[EXERCISE DATA]
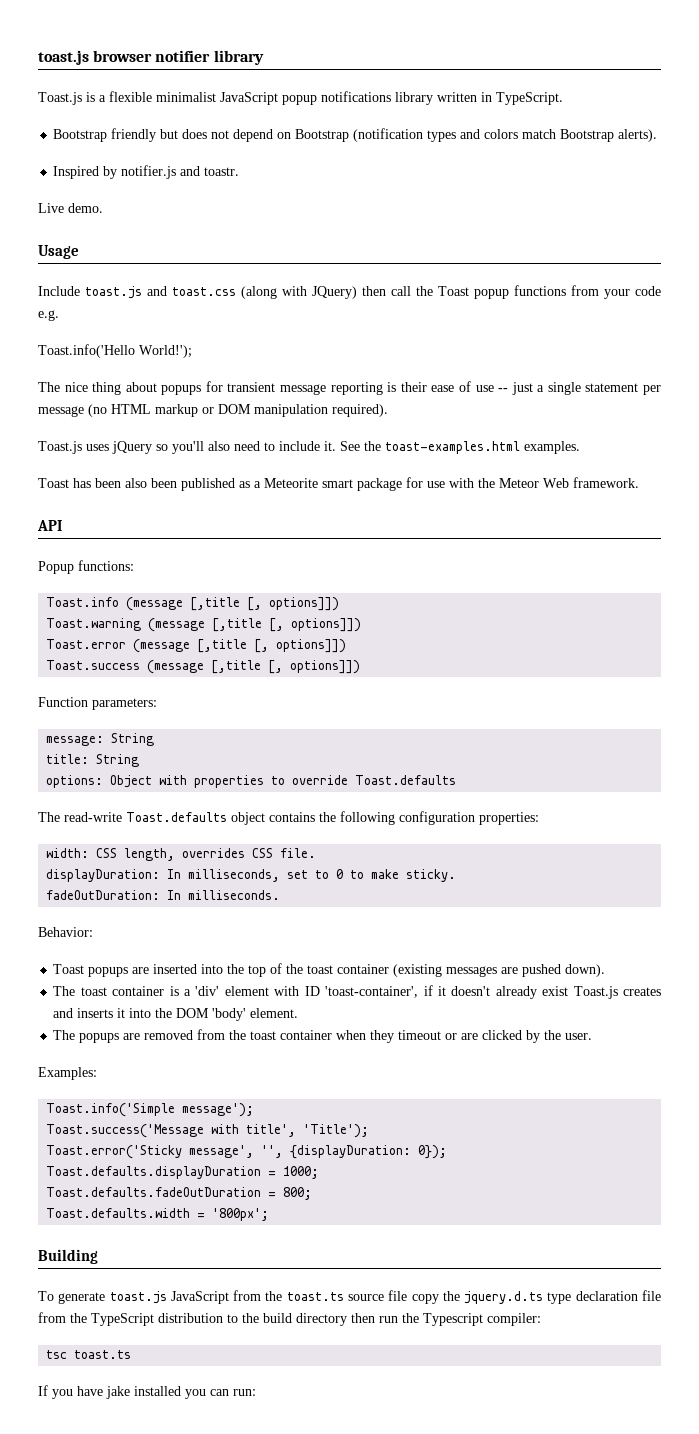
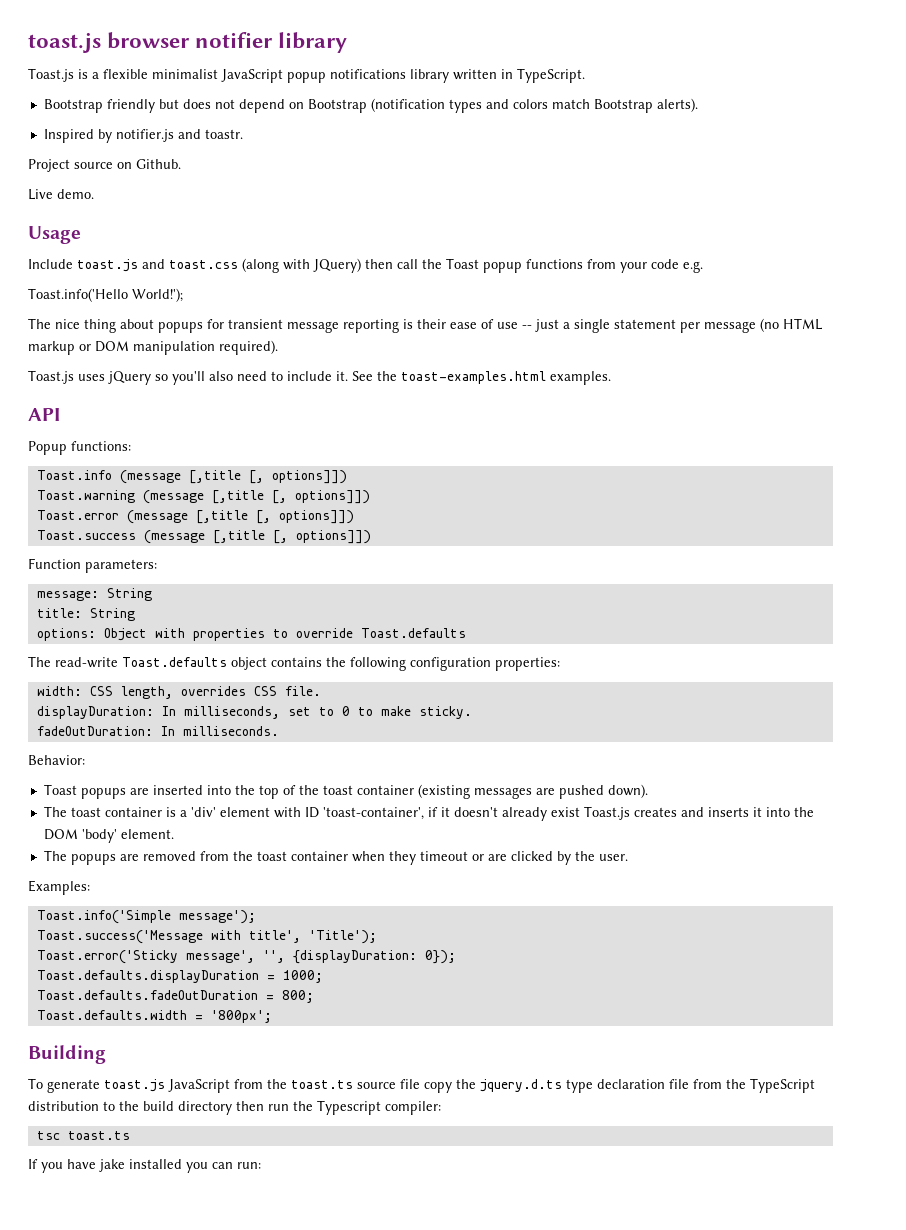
(240, 171) none -> [28,159,181,172] // Project source on Github.
[38,477,639,491] // Toast has been also been published as a Meteorite smart package for use with the Meteor Web framework. -> (611, 378) none

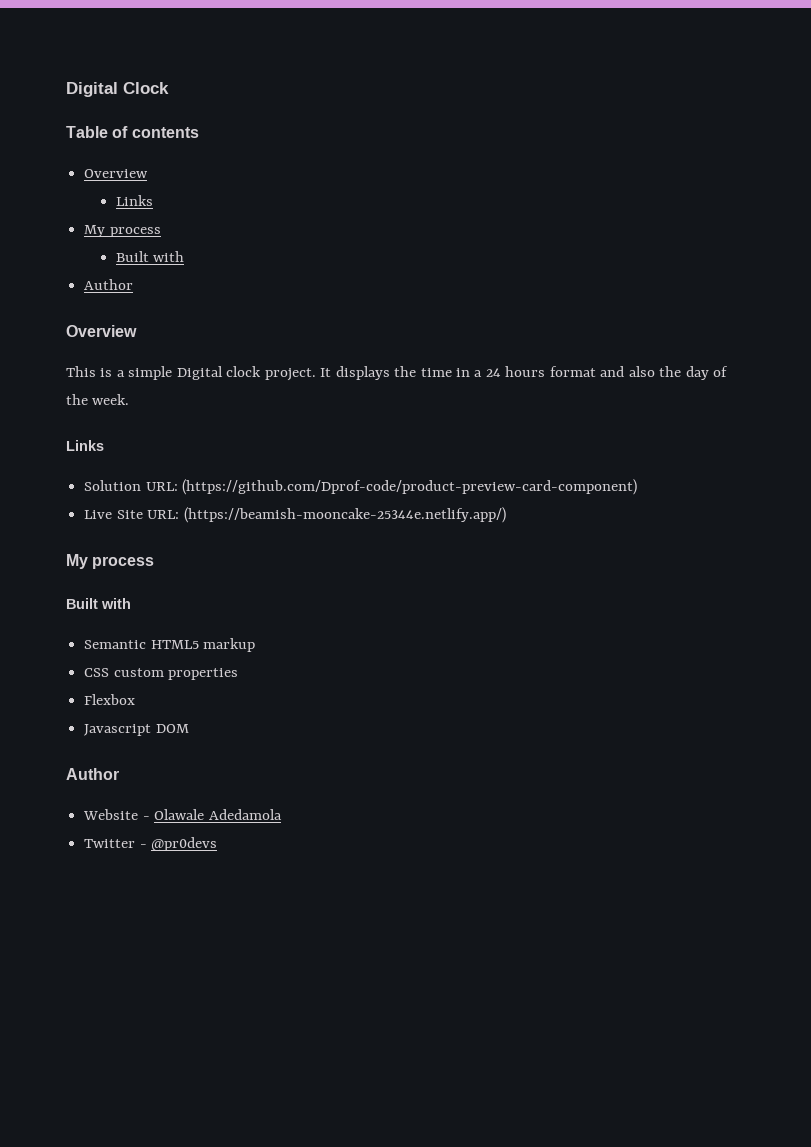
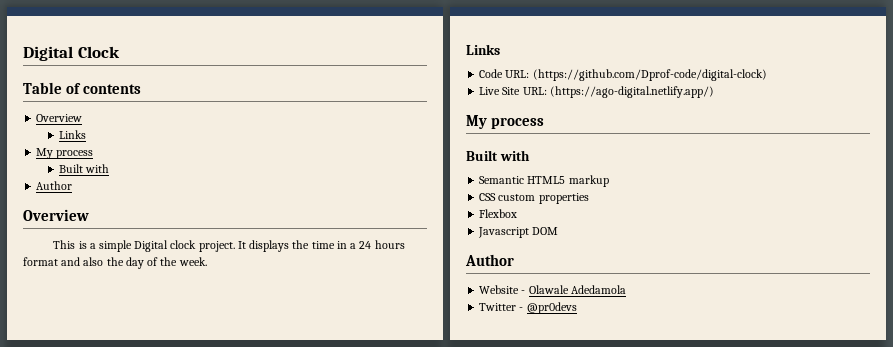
[84,479,638,495] Solution URL: (https://github.com/Dprof-code/product-preview-card-component) -> [479,69,767,81] Code URL: (https://github.com/Dprof-code/digital-clock)
[183,507,506,523] (https://beamish-mooncake-25344e.netlify.app/) -> [549,86,714,98] (https://ago-digital.netlify.app/)

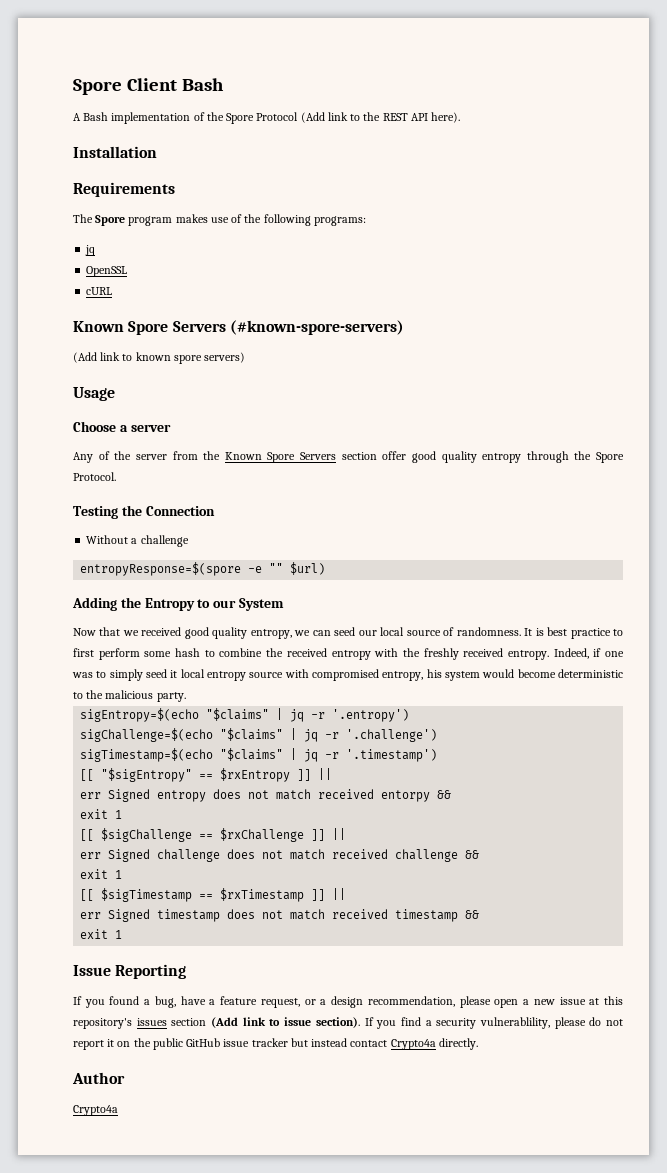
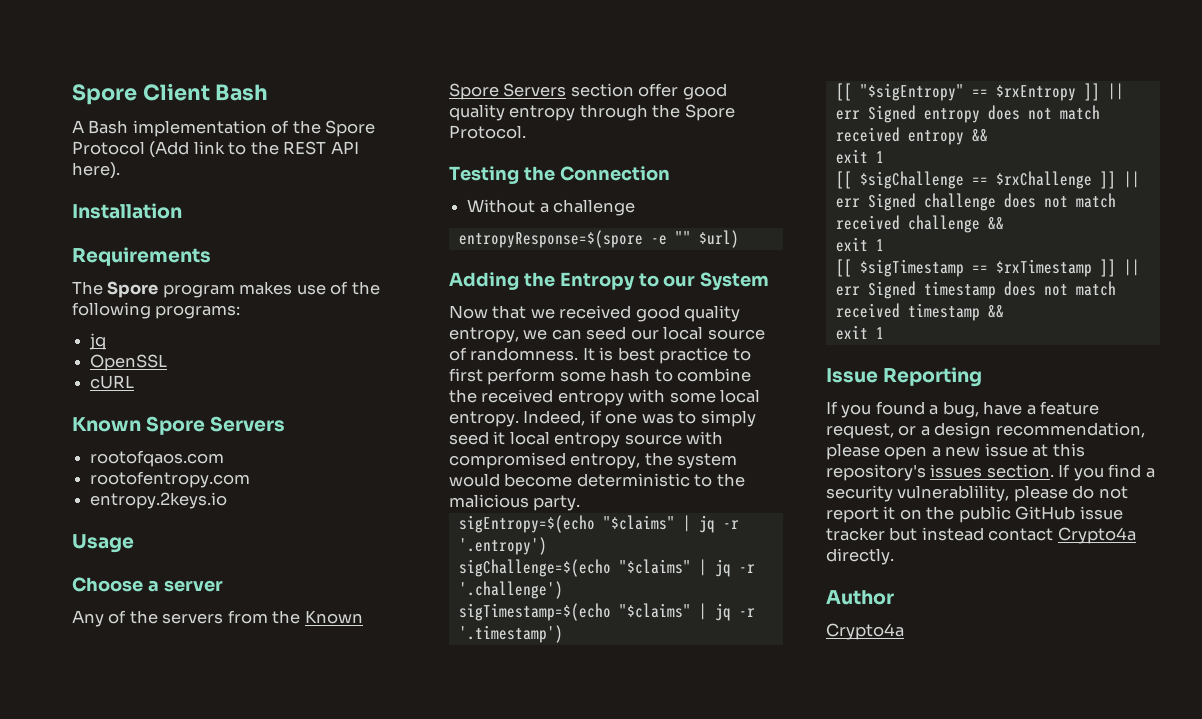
[229,320,404,335] [73,352,246,364] (#known-spore-servers) // (Add link to known spore servers) -> [90,450,225,467] [90,471,251,488] [90,492,228,509] // rootofqaos.com // rootofentropy.com // entropy.2keys.io
[135,454,167,460] server -> [162,613,224,624] servers
[402,648,504,660] the freshly received -> [669,389,761,403] some local
[426,669,442,678] his -> [644,452,673,466] the
[381,790,431,802] entorpy -> [907,130,964,145] entropy
[171,1017,360,1028] section (Add link to issue section). -> [986,464,1054,478] section.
[/EXERCISE DATA]
_WORK TO BE COMPLETED_:
Exactly as written, repeat the lines from the beginning of the entries up to and including the line with "[38,477,639,491] // Toast", but not the pictures.

_WRITTEN SOLUTION_:
(240, 171) none -> [28,159,181,172] // Project source on Github.
[38,477,639,491] // Toast has been also been published as a Meteorite smart package for use with the Meteor Web framework. -> (611, 378) none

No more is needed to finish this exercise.